Novo Nordisk Pharmatech A/S is a global and leading manufacturer of pharmaceutical ingredients for the pharmaceutical and biopharmaceutical industries.

Novo Nordisk Pharmatech A/S is a global and leading manufacturer of pharmaceutical ingredients for the pharmaceutical and biopharmaceutical industries. The company is specialized in producing quaternary ammonium compounds (Quats) used as active pharmaceutical ingredients (APIs) and excipients, and Recombinant Insulin for use in cell culture media to enhance cell growth, viability, and productivity.

Novo Nordisk Pharmatech helps the world´s largest pharmaceutical and biopharmaceutical industries reducing their risk for raw materials by using pharma-grade products with a high level of consistency, purity, quality, and reliability.

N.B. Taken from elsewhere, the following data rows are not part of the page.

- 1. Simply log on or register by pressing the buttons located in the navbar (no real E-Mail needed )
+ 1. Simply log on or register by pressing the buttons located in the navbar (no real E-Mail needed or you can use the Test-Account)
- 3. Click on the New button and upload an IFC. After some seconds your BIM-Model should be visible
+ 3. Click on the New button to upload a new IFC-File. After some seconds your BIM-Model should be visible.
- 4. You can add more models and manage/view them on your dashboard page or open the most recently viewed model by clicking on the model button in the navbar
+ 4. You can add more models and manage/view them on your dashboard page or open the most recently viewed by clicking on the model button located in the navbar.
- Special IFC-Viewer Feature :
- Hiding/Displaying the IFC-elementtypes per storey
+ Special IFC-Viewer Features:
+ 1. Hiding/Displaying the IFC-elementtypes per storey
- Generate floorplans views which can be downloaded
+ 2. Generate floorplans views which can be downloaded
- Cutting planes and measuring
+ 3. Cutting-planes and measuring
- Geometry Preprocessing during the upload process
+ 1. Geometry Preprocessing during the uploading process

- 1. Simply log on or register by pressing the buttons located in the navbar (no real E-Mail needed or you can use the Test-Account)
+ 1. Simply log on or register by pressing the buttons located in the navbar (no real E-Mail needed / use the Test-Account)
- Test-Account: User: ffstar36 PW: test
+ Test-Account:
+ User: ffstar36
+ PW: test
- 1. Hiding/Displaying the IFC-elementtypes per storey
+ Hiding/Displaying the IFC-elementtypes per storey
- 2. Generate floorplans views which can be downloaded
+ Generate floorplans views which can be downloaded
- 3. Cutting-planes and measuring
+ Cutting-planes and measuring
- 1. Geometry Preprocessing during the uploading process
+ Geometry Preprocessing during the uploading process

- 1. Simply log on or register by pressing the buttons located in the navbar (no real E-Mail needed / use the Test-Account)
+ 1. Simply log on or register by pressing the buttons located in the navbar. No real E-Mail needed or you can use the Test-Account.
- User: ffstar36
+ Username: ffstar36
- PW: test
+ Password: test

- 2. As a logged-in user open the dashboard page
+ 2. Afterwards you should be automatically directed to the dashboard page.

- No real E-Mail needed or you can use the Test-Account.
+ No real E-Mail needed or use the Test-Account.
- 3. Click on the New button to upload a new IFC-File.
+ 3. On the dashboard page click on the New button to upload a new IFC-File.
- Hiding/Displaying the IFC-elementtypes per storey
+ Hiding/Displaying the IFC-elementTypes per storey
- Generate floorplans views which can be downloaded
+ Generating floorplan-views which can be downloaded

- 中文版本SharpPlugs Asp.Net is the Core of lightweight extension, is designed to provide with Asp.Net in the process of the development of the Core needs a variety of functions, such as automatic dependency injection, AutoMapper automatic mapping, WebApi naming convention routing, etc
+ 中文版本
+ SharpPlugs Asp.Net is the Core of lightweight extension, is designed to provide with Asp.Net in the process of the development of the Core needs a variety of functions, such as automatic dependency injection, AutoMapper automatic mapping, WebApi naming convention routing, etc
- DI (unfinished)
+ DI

The mission is to enable better medicines by providing sustainable pharmaceutical materials through innovative and customised solutions.

 Product: Insulin Human AF

Novo Nordisk Pharmatech’s high purity, non-therapeutic Insulin is sourced directly from parent company Novo Nordisk, the world’s largest insulin producer. It consists of insulin human crystals, biosynthetically produced by recombinant microbial expression in yeast.

Recombinant Insulin stimulates the proliferation of cells and enhances the yield and is a key component in serum-free growth media for mammalian cells. Human Insulin AF is used for the manufacturing of monoclonal antibodies, virus vaccines, gene therapy products and other biological drug products approved by regulatory bodies worldwide, including FDA and EMA.

Novo Nordisk Pharmatech’s Insulin Human AF is manufactured in accordance with internal quality systems, based on ISO 9001 and cGMP and is analysed according to the current European (Ph. Eur.) and US (USP) Pharmacopoeias. The product is manufactured in Novo Nordisk’s parent cGMP facilities, packaged in HDPE bottles, and supplied by Novo Nordisk Pharmatech A/S.

Insulin Human AF has a shelf life of 60 months and the company has enough packed off-the-shelf Insulin Human AF in stock for at least five months of consumption, to be able to respond immediately to your specific requirements.

With Insulin Human AF from Novo Nordisk Pharmatech, you avoid the risk of impurities such as mycoplasmas, which can pass line to line from the upstream bioreactor and contaminate your whole line.

Product: Pharmaceutical grade Quats

As the world’s leading supplier of pharmaceutical grade quaternary ammonium compounds (Quats), Novo Nordisk Pharmatech provides only the best and safest ingredients for the pharmaceutical and personal care industries. The Quats products are sold globally in more than 70 countries across Europe, Asia, North America, South America, and Africa.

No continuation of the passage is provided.